Va comunque evidenziato che nella sentenza si leggono forti considerazioni sulla gravità di quanto avvenuto («Quanto accadde all’interno della scuola Diaz-Pertini fu al di fuori di ogni principio di umanità, oltre che di ogni regola e ogni previsione normativa […]. Quanto avvenuto in tutti i piani dell’edificio scolastico con numerosi feriti di cui diversi anche gravi […] appare di notevole gravità sia sotto il profilo umano che legale. In uno Stato di diritto non è accettabile che proprio coloro che dovrebbero essere i tutori dell’ordine e della legalità pongano in essere azioni lesive di tali entità») e sull’atteggiamento autoassolutorio e di scarsa collaborazione da parte delle forze dell’ordine, laddove si specifica che le violenze nella scuola non possono «trovare giustificazione se non nella consapevolezza di poter agire senza alcuna conseguenza e quindi nella certezza dell’impunità […] è invece certo che la loro propagazione così diffusa e pressoché contemporanea presupponga la consapevolezza da parte degli operatori di agire in accordo con i loro superiori che comunque non li avrebbero denunciati».
A tali affermazioni non corrispondono tuttavia conseguenze proporzionate sul piano penale.
Bisogna inoltre ricordare che alla inconsistenza delle conseguenze giudiziarie, si accompagna l’inesistenza di qualsiasi reazione da parte dell’amministrazione che non ha adottato alcun provvedimento sanzionatorio o di altro genere verso chi, indipendentemente da responsabilità penali, non può certo dirsi assolto sul piano etico o professionale.
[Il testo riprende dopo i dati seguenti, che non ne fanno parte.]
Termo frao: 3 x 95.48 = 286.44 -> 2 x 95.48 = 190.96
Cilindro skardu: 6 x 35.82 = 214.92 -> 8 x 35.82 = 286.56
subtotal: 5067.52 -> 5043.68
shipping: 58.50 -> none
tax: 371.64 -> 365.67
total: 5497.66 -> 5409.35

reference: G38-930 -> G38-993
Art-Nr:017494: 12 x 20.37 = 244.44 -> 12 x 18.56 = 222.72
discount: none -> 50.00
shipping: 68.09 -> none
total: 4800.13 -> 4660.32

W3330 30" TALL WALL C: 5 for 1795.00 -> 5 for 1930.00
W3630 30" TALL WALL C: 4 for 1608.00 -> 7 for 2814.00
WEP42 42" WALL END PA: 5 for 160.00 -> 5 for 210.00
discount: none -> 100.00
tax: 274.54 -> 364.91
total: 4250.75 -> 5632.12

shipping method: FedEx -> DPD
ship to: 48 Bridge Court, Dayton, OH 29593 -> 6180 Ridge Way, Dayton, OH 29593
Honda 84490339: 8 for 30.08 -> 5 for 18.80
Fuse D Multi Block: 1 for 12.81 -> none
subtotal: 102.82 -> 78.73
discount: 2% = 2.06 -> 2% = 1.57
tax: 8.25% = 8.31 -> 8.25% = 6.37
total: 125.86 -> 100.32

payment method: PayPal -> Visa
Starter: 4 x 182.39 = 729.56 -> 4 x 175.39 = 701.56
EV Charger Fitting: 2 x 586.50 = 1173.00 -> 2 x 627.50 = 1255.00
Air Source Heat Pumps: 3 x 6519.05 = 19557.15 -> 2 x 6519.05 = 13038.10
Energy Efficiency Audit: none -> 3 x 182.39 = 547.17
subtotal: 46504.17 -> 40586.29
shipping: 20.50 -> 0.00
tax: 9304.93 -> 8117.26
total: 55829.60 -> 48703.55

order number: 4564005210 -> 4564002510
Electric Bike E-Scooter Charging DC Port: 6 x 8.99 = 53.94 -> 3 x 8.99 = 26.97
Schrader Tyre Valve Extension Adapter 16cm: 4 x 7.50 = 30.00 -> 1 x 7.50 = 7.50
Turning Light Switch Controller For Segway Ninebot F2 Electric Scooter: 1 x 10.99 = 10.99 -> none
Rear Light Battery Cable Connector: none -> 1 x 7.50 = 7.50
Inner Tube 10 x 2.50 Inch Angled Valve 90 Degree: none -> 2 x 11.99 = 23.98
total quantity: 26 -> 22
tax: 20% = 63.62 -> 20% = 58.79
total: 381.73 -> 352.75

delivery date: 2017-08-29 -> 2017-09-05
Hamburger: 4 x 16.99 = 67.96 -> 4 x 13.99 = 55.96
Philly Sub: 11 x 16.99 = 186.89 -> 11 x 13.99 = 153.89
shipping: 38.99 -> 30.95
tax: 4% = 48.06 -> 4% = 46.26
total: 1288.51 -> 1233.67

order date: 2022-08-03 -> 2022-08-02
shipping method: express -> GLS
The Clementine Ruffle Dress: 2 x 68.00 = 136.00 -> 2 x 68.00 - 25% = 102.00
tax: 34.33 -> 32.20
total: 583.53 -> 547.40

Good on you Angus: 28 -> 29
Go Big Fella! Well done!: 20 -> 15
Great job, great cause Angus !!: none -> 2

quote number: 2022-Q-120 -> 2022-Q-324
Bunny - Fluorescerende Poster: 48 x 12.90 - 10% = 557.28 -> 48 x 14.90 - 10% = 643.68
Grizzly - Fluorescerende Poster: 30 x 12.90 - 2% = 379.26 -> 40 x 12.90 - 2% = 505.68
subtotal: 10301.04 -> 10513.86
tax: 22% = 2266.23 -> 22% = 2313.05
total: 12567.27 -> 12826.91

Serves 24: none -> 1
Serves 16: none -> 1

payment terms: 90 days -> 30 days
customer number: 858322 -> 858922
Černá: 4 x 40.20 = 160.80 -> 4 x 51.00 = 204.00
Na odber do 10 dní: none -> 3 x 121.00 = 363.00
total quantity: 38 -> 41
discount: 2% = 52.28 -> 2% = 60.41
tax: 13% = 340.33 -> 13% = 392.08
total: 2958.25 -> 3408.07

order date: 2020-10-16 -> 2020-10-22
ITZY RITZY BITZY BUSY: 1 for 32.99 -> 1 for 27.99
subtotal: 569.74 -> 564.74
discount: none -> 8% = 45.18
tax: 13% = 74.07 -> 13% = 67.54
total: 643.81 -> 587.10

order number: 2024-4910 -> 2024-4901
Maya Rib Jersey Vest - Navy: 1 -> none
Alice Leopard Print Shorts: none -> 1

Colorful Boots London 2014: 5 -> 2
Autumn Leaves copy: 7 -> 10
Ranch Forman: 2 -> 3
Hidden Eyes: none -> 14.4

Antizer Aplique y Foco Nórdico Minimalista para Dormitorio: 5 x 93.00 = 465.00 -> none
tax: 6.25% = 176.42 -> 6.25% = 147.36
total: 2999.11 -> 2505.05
Se, durante il processo, era stato invocato il principio della presunzione d’innocenza per giustificare la mancanza di provvedimenti in tale senso (a cui aveva, al contrario, fatto da contraltare il fenomeno delle numerosissime promozioni interessanti gli imputati) neppure a condanna emessa si è registrata un’inversione di tendenza.
Significativa, da questo punto di vista, la promozione di Fournier, promosso ai vertici della direzione centrale antidroga della polizia dopo la sentenza che pure l’ha visto condannato a due anni per i fatti della Diaz.
Anche questo ultimo, vergognoso avanzamento di carriera, al pari delle promozioni di tutti gli altri funzionari, dimostra in modo evidente che chi guidò le forze dell’ordine la notte del 21 luglio 2001, stava facendo esattamente quello che gli era stato chiesto di fare, stava obbedendo a degli ordini.
Questa prova di “fedeltà allo Stato”, o meglio al potere autoritario dello Stato, è stata premiata, con riconoscimenti, avanzamenti di carriera, promozioni.
Mai vi fu una presa di distanza, un riconoscimento degli errori e degli orrori di quella notte, da parte del potere politico.
La sentenza Diaz, dimostra ancora una volta che neppure nelle sedi giudiziarie, lo Stato è stato in grado di giudicare se stesso; ancora una volta è emersa la debolezza dei principi cardine dello Stato di Diritto, per i quali il potere giudiziario dovrebbe costituire argine e limite agli abusi del potere esecutivo.
Con questa sentenza si è persa l’occasione di rendere giustizia a quella che Amnesty International ha definito «la più grave sospensione dei diritti democratici in un paese occidentale dopo la seconda guerra mondiale».